Gerald Casel, Cover Your Mouth When You Smile. Photo credit: Robbie Sweeny
Tuesday, December 3, 2019 - 7:00pm
Digital Arts Research Center (DARC) 108
Presented by: 
Institute of the Arts and Sciences

Leonardo Art & Science Evening Rendezvous (LASER) is an international program bringing together artists, scientists, and scholars for presentations and conversations. LASER Talks are a program of the Leonardo International Society for Art, Science, and Technology (ISAST). 

Join us at 6:30 for a reception followed at 7 p.m. with presentations by dancer and choreographer Gerald Casel, biochemist Carrie Partch, director of Leonardo, Danielle Siembieda, and artist and theorist micha cárdenas.

micha cárdenas, “Poetic Operations: Algorithms of Trans of Color Art”
Gerald Casel, “Dancing Around Race”
Carrie Partch, “Morning larks, night owls, and the daily rhythms that control your life on Earth”
Danielle Siembieda, “On Art and Social Practice”

This event is FREE and open to the public. Metered parking is available in the Arts Parking Lot #126 adjacent to Digital Arts Research Center. For additional information and disability or access needs please contact ias@ucsc.edu.

micha cárdenas, PhD, is Assistant Professor of Art & Design: Games + Playable Media at the University of California, Santa Cruz. cárdenas is writing a new algorithm for gender, race and technology.

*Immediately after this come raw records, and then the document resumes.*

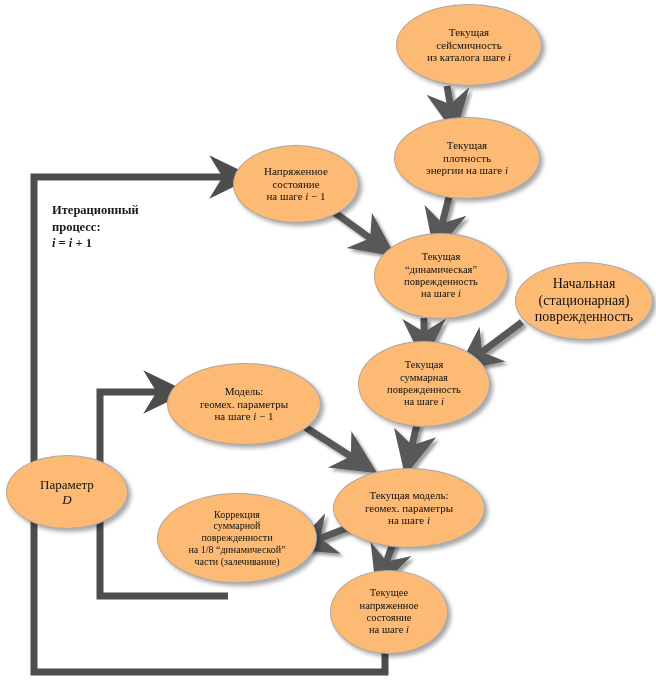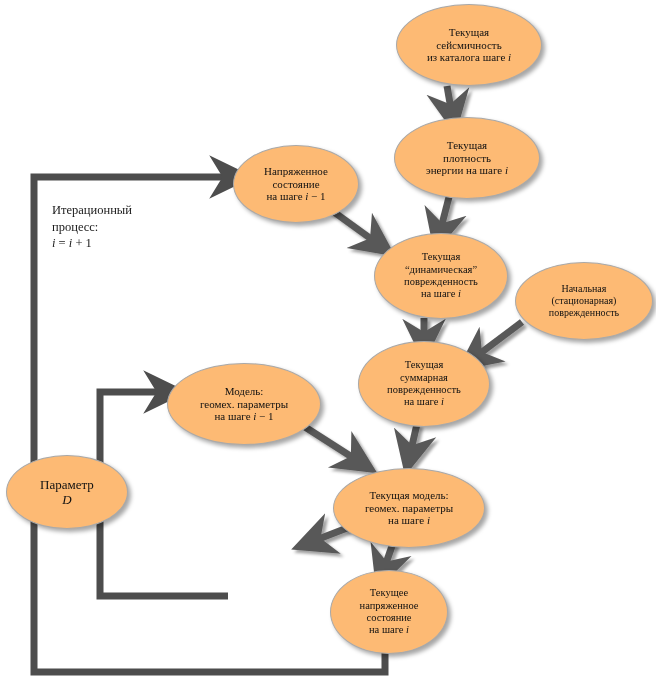"Итерационный" .lbl { font-weight: none -> bold }
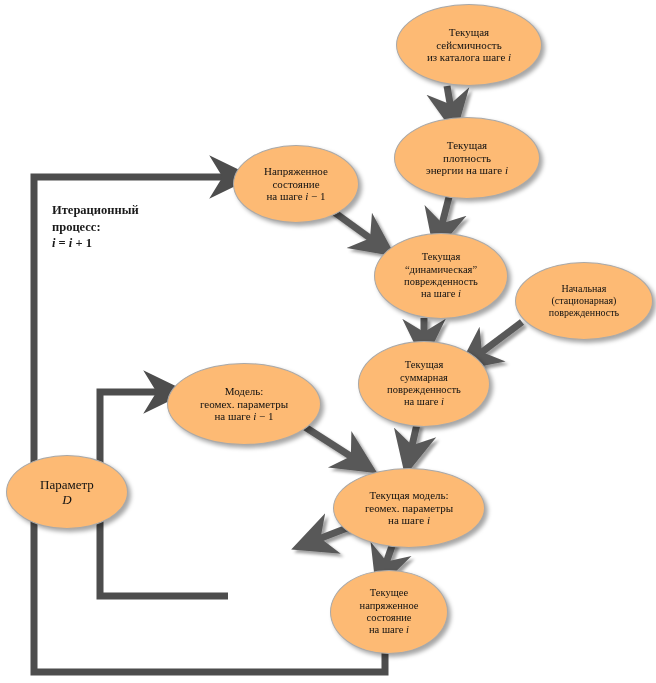"Начальная" div.node { font-size: 10px -> 14px }
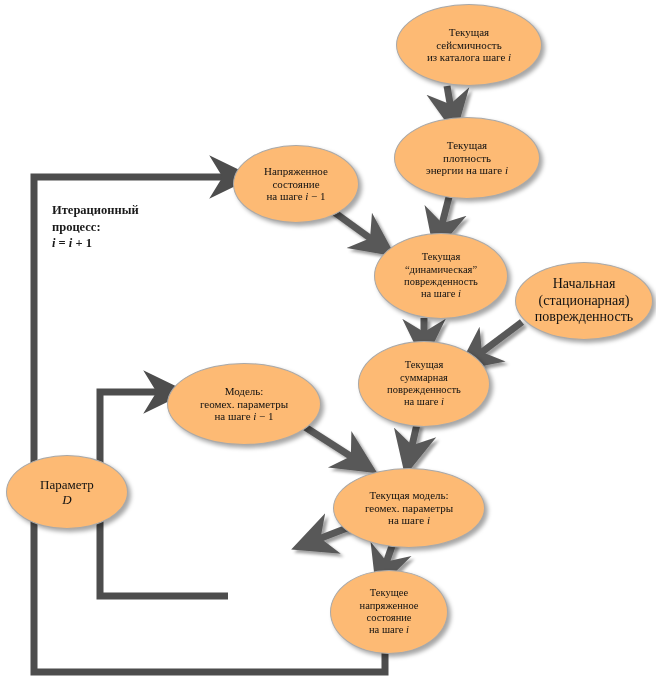"Коррекция" div.node { html: none -> <div> <span>Коррекция<br>суммарной<br>поврежденности<br>на 1/8 “динамической”<br>части (залечивание)</span> </div> }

Her book in progress, Poetic Operations, proposes algorithmic analysis as a method for developing a trans of color poetics. cárdenas’s co-authored books The Transreal: Political Aesthetics of Crossing Realities (2012) and Trans Desire / Affective Cyborgs (2010) were published by Atropos Press. Her artwork has been described as “a seminal milestone for artistic engagement in VR” by the Spike art journal in Berlin. She is a first generation Colombian American.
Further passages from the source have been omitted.